■ Supplied records ■
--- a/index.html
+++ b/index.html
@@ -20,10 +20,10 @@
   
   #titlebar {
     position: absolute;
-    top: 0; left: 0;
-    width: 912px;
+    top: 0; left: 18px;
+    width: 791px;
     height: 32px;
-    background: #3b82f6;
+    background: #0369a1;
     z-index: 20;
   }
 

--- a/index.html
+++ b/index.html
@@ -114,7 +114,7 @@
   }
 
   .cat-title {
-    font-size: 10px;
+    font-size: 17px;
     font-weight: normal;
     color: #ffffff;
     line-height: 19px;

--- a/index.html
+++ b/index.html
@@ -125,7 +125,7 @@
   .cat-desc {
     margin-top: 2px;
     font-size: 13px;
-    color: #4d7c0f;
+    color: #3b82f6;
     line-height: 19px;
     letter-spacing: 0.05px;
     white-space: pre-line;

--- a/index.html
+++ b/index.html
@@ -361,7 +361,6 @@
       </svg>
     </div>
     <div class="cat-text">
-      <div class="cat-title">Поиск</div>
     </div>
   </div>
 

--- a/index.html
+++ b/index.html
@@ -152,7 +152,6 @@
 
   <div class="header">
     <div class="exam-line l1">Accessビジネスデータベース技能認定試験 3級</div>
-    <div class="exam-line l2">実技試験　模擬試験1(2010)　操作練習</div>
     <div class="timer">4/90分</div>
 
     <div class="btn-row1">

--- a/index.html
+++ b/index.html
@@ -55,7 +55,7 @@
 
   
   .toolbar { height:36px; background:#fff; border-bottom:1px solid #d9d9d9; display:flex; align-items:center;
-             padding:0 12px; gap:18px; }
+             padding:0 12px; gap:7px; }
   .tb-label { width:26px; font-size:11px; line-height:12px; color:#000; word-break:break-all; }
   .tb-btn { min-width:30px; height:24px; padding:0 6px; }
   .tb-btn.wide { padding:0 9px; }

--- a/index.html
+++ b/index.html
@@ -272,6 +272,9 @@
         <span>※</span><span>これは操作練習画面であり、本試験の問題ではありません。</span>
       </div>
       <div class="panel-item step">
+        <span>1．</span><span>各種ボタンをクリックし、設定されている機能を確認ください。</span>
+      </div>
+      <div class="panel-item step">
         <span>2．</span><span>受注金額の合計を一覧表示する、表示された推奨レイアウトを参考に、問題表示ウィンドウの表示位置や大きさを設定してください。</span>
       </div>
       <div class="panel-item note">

■ What you are asked to do ■
Copy each line of the data that contains the word "color", leaving the other lines out.

■ Task response ■
     color: #ffffff;
-    color: #4d7c0f;
+    color: #3b82f6;
   .tb-label { width:26px; font-size:11px; line-height:12px; color:#000; word-break:break-all; }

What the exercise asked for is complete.